**EXERCISE DIRECTIONS:**
Each record below needs to be reproduced precisely, though not its pictures.

**DATASET EXTRACT:**
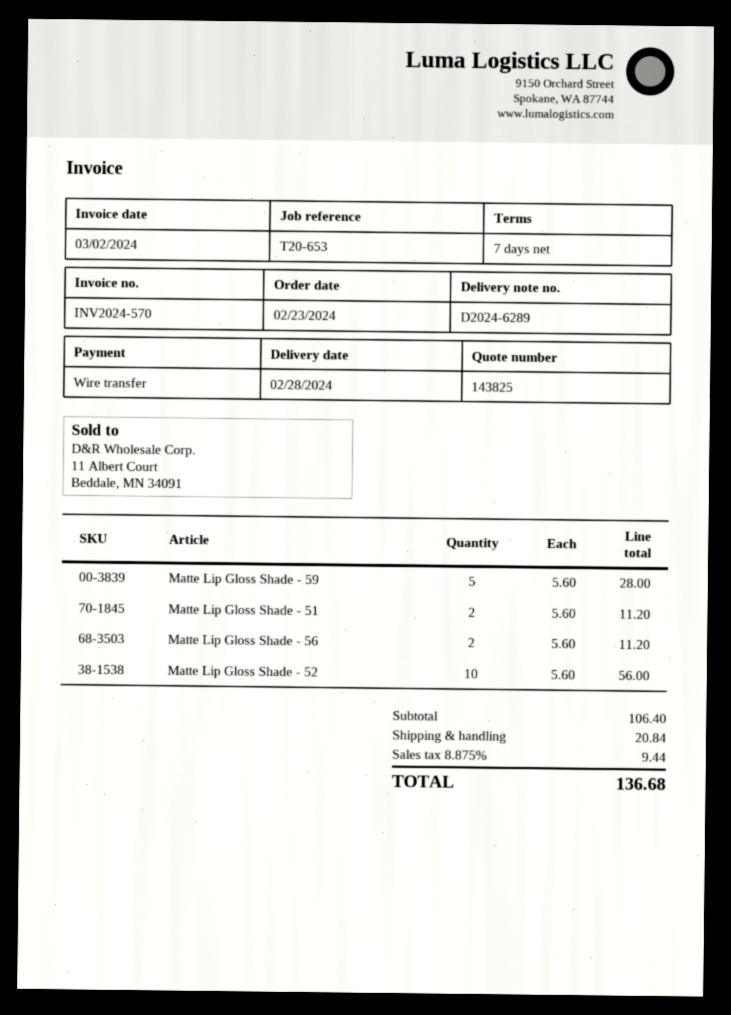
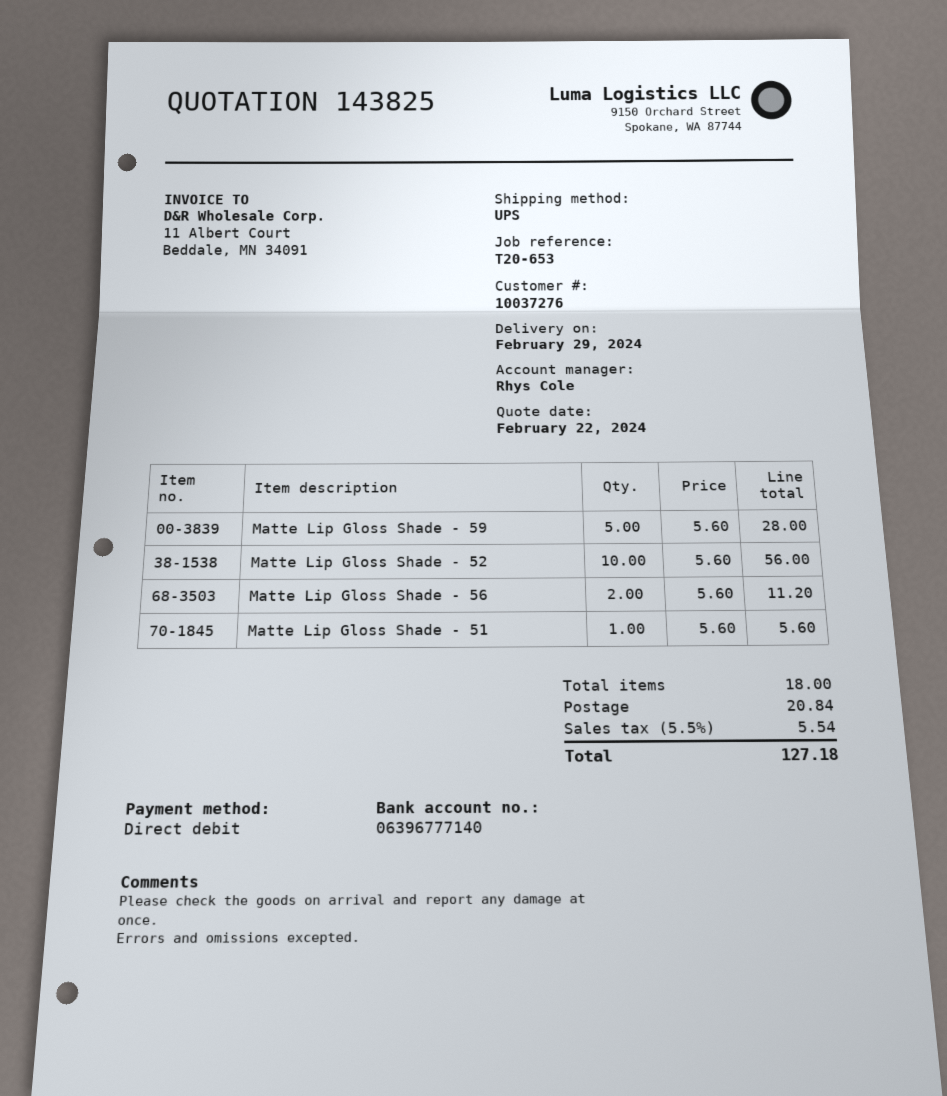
delivery date: 2024-02-28 -> 2024-02-29
payment method: bank transfer -> direct debit
Matte Lip Gloss Shade - 51: 2 x 5.60 = 11.20 -> 1 x 5.60 = 5.60
tax: 8.875% = 9.44 -> 5.5% = 5.54
total: 136.68 -> 127.18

**ANSWER FOR THIS EXERCISE:**
delivery date: 2024-02-28 -> 2024-02-29
payment method: bank transfer -> direct debit
Matte Lip Gloss Shade - 51: 2 x 5.60 = 11.20 -> 1 x 5.60 = 5.60
tax: 8.875% = 9.44 -> 5.5% = 5.54
total: 136.68 -> 127.18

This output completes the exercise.